Durant l’année universitaire 1969-1970, Jacques Derrida consacre un séminaire au problème des rapports entre la psychanalyse et la critique littéraire. Ce séminaire, l’un des rares à traiter de l’esthétique freudienne, est l’occasion pour Derrida d’analyser ce qu’il appelle la « première doctrine » de Freud, à savoir sa théorie marquée par la toute-puissance du plaisir.
Or, avec l’introduction par Freud de la catégorie du double et ses spéculations sur la pulsion de mort, tout change ou aurait dû changer, d’après Derrida. La remise en question de la toute-puissance du principe de plaisir dans Au-delà du principe de plaisir (1920) aurait dû conduire à une refonte, à une réorganisation, à un déplacement de la « poétique » psychanalytique.

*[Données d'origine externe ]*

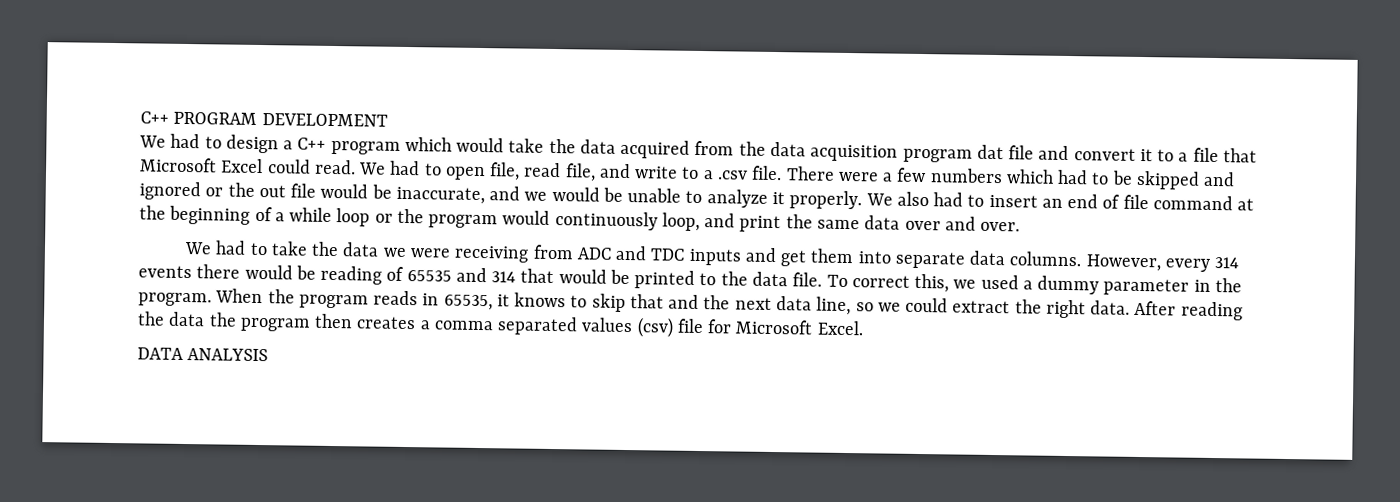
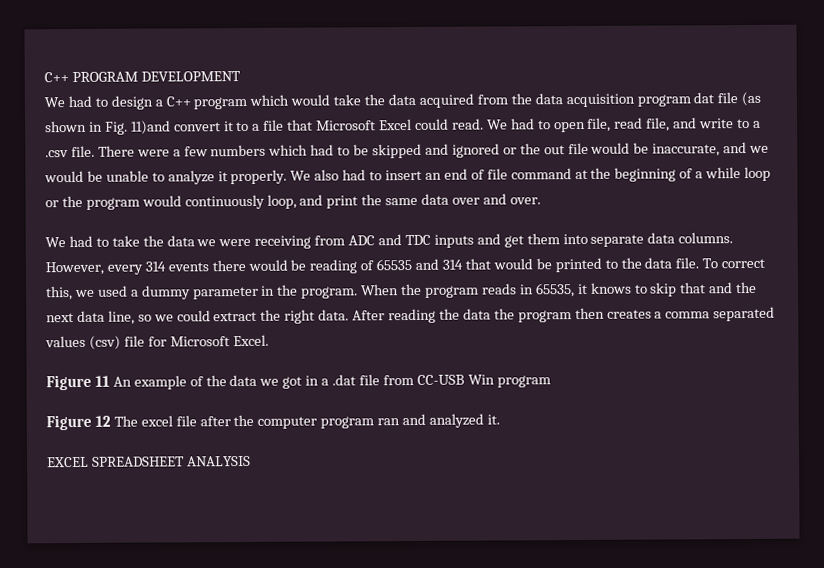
- We had to design a C++ program which would take the data acquired from the data acquisition program dat file and convert it to a file that Microsoft Excel could read.
+ We had to design a C++ program which would take the data acquired from the data acquisition program dat file (as shown in Fig. 11)and convert it to a file that Microsoft Excel could read.
- DATA ANALYSIS
+ Figure 11 An example of the data we got in a .dat file from CC-USB Win program
+ Figure 12 The excel file after the computer program ran and analyzed it.
+ EXCEL SPREADSHEET ANALYSIS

Pourtant il n’en est rien : d’où, selon Derrida, un certain boitement de la théorie freudienne de l’art et de la littérature et de tout ce qui en dépend ou y fait retour.
Ce boitement va se répéter dans la critique littéraire d’inspiration psychanalytique. Qu’il s’agisse de la psychanalyse de l’imagination matérielle de Bachelard, la psychanalyse existentielle de Sartre ou la méthode psychocritique de Mauron, Derrida constate que rien n’a changé. C’est seulement avec Lacan, à la toute fin du séminaire, que se produit un tournant décisif, la psychanalyse reconnaissant l’instance proprement signifiante du texte littéraire, qu’elle avait largement négligée jusqu’ici.
Psychanalyse et critique littéraire propose ainsi un contexte (littéraire) fascinant et déterminant pour le travail ultérieur de Derrida sur la psychanalyse.